AIM OF THE EXERCISE: Search the listing for the string "dependency" and copy every line that contains it.

MATERIAL SUPPLIED:

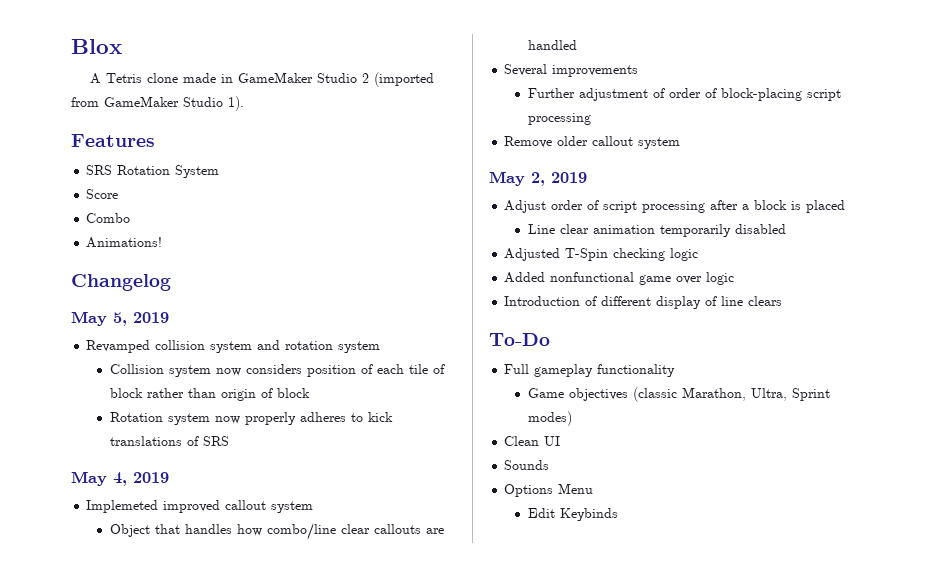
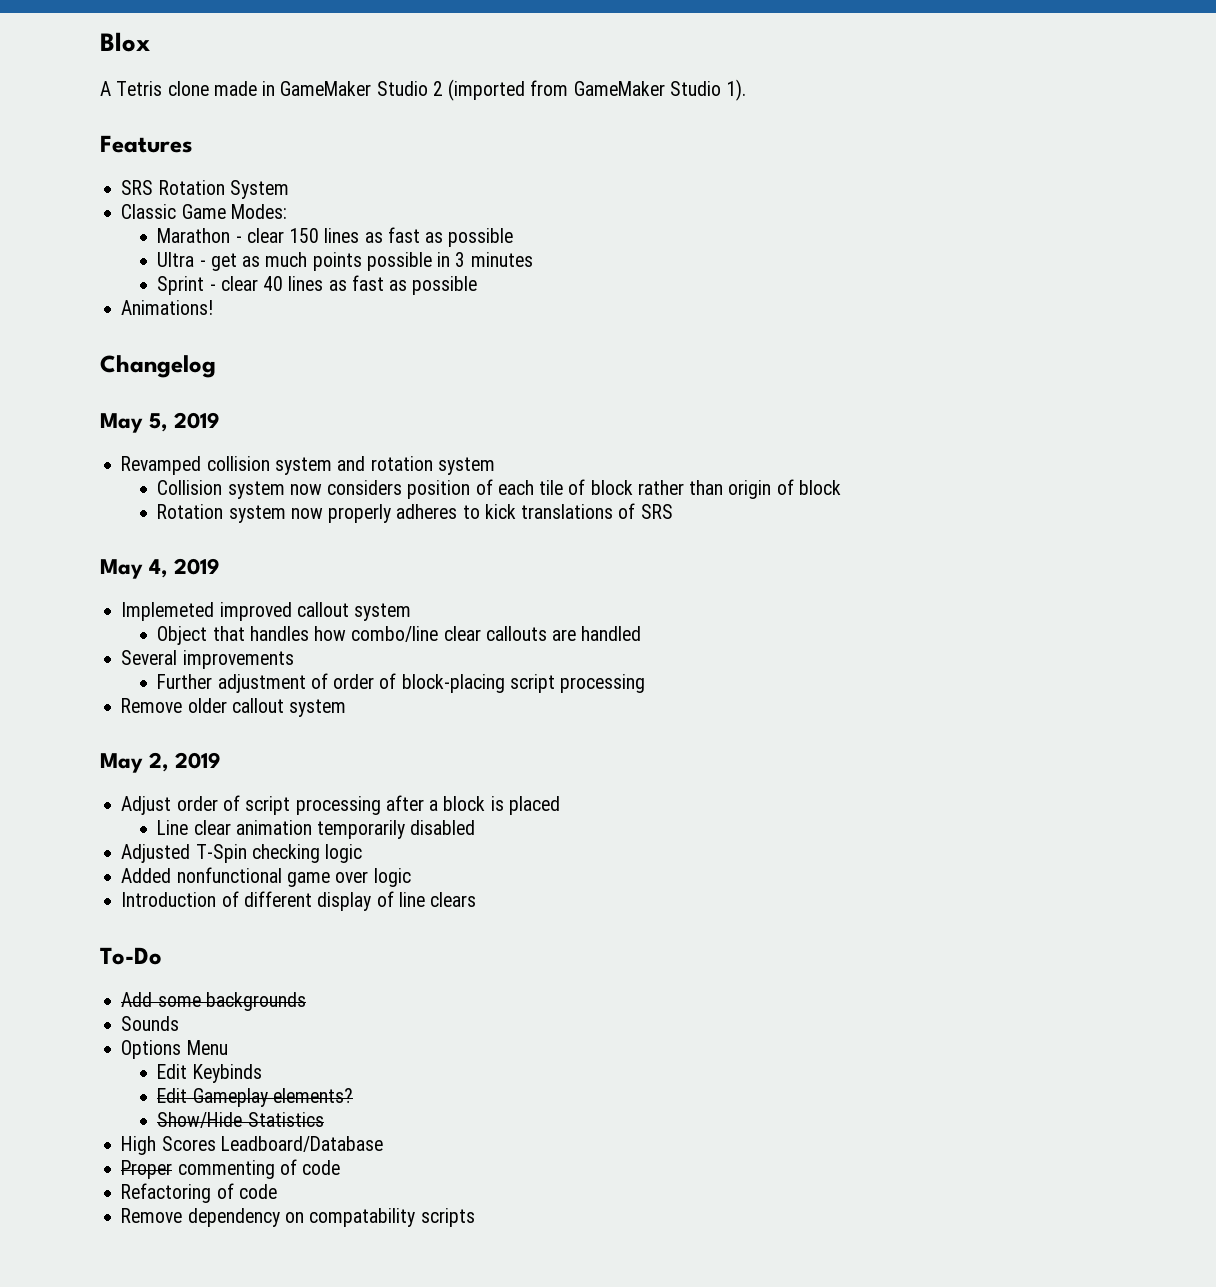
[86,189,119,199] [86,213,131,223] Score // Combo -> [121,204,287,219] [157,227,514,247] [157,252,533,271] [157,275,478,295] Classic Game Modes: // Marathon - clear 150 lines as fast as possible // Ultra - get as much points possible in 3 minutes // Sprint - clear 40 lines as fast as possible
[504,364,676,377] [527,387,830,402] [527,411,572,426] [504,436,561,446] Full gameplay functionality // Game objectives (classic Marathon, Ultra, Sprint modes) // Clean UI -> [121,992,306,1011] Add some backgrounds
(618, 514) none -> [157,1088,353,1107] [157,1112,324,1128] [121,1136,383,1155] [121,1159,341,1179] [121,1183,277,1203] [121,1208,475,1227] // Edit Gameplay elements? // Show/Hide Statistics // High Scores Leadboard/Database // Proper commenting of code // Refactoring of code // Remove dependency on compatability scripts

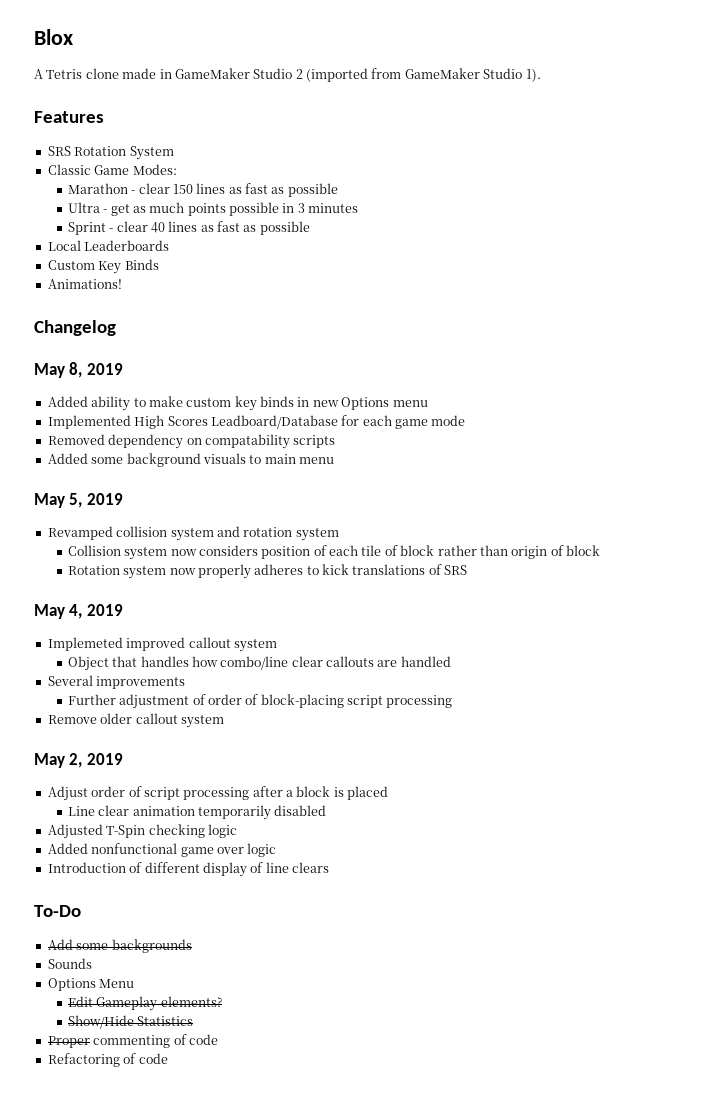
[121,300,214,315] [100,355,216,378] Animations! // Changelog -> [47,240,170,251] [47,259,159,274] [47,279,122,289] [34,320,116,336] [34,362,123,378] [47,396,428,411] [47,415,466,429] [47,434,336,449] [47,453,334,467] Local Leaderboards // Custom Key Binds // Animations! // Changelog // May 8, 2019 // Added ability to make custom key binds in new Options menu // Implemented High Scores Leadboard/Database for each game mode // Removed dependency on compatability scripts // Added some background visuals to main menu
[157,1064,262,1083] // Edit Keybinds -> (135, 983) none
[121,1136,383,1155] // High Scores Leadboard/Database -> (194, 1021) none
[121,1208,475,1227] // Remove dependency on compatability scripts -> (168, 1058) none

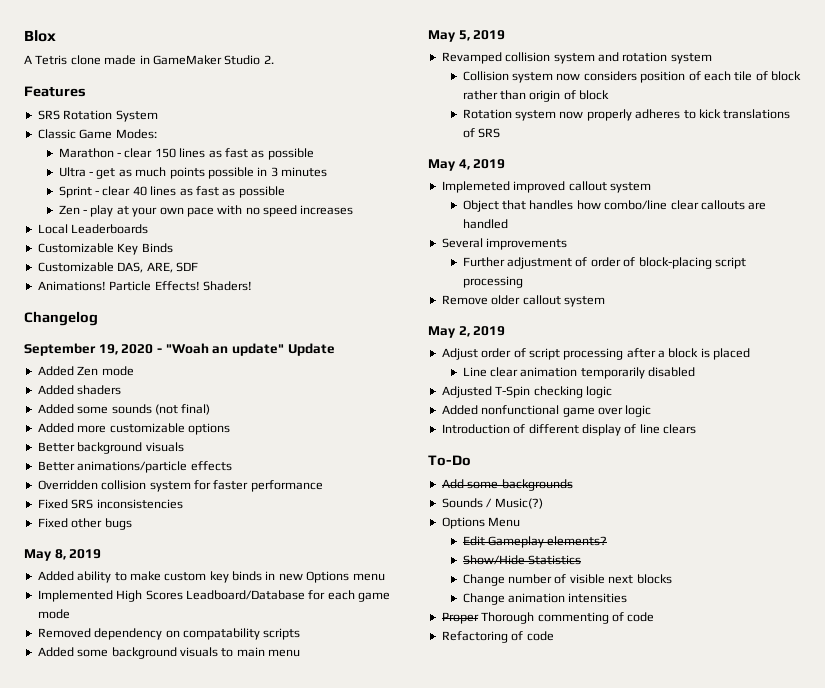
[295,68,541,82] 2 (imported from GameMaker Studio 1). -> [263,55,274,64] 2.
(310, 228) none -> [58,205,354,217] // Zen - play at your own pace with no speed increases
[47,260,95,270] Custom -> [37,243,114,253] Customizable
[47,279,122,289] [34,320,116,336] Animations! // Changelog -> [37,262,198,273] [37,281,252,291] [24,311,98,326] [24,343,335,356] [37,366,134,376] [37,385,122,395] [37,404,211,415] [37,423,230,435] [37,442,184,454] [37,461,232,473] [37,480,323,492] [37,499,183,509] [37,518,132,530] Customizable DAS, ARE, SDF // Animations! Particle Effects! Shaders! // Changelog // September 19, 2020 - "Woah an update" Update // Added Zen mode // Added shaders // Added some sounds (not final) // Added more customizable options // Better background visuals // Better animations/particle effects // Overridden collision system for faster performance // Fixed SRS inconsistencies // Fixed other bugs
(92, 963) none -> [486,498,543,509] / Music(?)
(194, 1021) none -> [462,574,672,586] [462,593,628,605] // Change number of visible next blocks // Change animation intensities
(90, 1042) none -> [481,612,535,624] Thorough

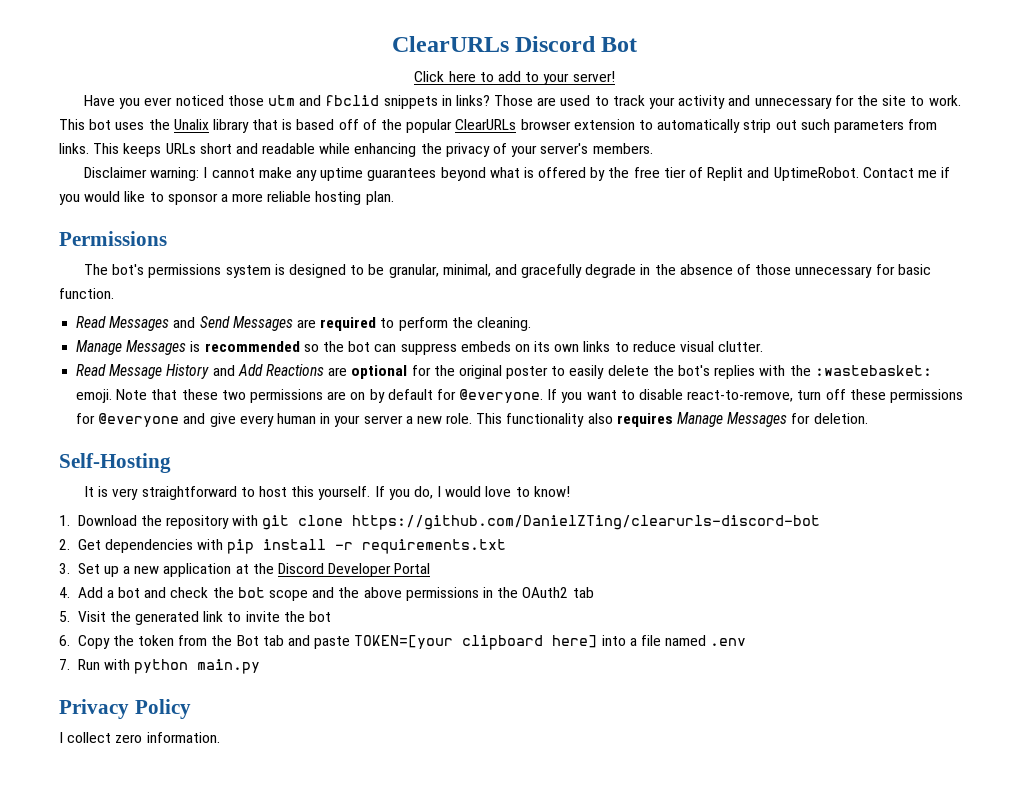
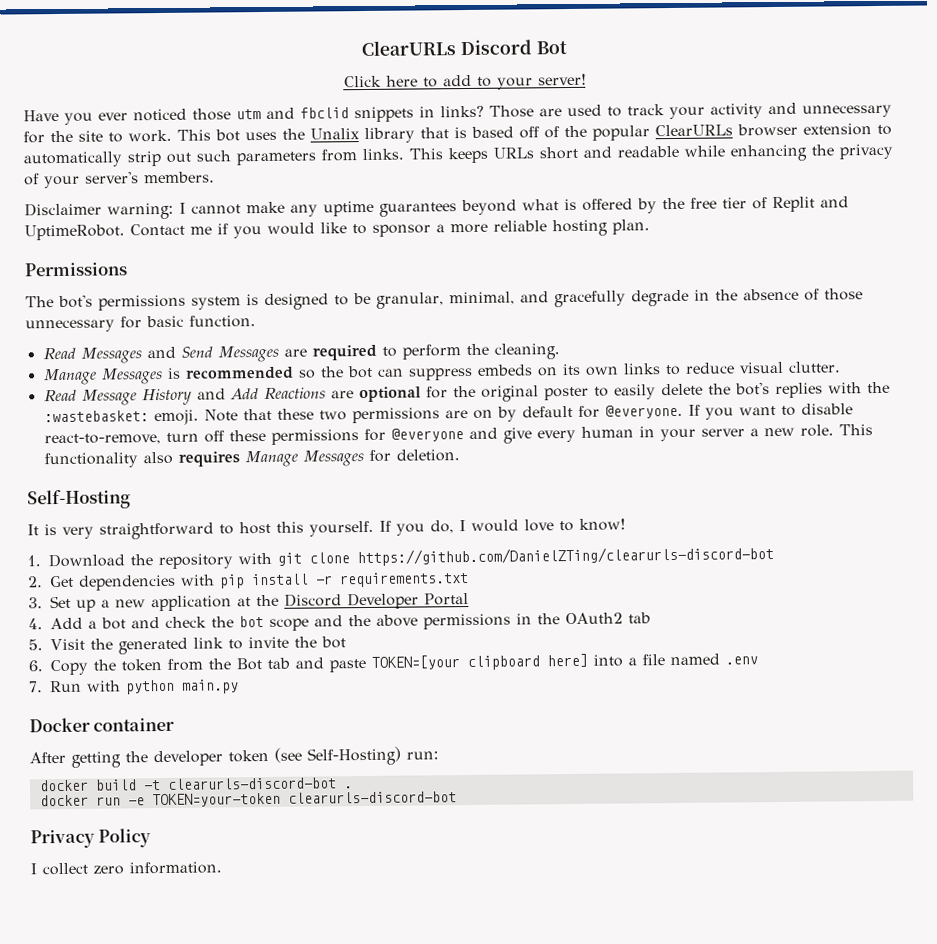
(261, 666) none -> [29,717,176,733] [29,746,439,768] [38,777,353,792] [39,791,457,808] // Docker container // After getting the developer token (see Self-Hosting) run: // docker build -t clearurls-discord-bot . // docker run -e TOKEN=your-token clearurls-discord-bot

EXERCISE OUTPUT:
(618, 514) none -> [157,1088,353,1107] [157,1112,324,1128] [121,1136,383,1155] [121,1159,341,1179] [121,1183,277,1203] [121,1208,475,1227] // Edit Gameplay elements? // Show/Hide Statistics // High Scores Leadboard/Database // Proper commenting of code // Refactoring of code // Remove dependency on compatability scripts
[121,300,214,315] [100,355,216,378] Animations! // Changelog -> [47,240,170,251] [47,259,159,274] [47,279,122,289] [34,320,116,336] [34,362,123,378] [47,396,428,411] [47,415,466,429] [47,434,336,449] [47,453,334,467] Local Leaderboards // Custom Key Binds // Animations! // Changelog // May 8, 2019 // Added ability to make custom key binds in new Options menu // Implemented High Scores Leadboard/Database for each game mode // Removed dependency on compatability scripts // Added some background visuals to main menu
[121,1208,475,1227] // Remove dependency on compatability scripts -> (168, 1058) none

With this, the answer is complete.